> **TASK BRIEF**
Output only the lines below from the one containing "text: Restaurar configuración" to the one containing "html: <span>Modo de", exactly as written, both ends kept.

Excerpts from a dataset:
== Segment start ==
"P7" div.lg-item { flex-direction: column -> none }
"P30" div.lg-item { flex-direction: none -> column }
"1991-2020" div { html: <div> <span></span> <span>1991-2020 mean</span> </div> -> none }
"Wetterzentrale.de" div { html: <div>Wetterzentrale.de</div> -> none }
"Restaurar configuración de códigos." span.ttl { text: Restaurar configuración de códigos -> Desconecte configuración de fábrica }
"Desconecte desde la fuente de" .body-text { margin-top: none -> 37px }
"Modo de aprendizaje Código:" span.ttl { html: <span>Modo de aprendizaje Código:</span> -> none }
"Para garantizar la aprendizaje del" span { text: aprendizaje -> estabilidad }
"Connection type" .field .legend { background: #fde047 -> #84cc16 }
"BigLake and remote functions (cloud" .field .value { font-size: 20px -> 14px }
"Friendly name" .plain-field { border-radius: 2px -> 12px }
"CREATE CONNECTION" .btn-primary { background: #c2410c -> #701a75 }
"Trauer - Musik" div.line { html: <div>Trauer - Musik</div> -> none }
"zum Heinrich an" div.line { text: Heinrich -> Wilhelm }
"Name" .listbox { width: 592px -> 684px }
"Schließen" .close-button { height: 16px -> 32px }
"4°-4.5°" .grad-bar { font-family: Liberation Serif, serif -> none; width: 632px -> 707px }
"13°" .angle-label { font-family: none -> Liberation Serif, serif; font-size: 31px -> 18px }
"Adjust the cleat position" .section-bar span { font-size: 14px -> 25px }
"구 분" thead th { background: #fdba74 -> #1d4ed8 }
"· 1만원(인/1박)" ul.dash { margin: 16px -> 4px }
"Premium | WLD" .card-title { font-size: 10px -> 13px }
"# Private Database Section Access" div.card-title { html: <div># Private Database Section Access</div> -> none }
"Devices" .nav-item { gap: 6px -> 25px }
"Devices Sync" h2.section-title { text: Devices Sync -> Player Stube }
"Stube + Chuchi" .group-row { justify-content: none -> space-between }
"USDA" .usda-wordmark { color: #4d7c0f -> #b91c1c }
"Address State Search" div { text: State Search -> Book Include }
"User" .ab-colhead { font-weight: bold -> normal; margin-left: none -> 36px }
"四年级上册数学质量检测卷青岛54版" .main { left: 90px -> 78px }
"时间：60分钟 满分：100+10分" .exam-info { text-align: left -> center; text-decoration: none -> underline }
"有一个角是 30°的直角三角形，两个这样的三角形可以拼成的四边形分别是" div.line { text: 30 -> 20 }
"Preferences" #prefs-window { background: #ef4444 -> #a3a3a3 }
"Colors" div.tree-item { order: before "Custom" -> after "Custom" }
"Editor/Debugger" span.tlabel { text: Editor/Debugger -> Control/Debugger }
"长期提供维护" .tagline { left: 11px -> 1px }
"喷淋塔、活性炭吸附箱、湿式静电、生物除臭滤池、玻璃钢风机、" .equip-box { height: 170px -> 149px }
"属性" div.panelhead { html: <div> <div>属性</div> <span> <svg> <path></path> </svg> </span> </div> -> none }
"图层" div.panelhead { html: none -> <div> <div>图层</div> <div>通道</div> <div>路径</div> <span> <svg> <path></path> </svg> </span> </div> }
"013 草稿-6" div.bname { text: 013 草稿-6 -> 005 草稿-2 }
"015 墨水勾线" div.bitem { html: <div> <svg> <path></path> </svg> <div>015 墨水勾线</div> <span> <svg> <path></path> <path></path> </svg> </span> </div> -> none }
== Segment end ==
> **WRITTEN RESPONSE**
"Restaurar configuración de códigos." span.ttl { text: Restaurar configuración de códigos -> Desconecte configuración de fábrica }
"Desconecte desde la fuente de" .body-text { margin-top: none -> 37px }
"Modo de aprendizaje Código:" span.ttl { html: <span>Modo de aprendizaje Código:</span> -> none }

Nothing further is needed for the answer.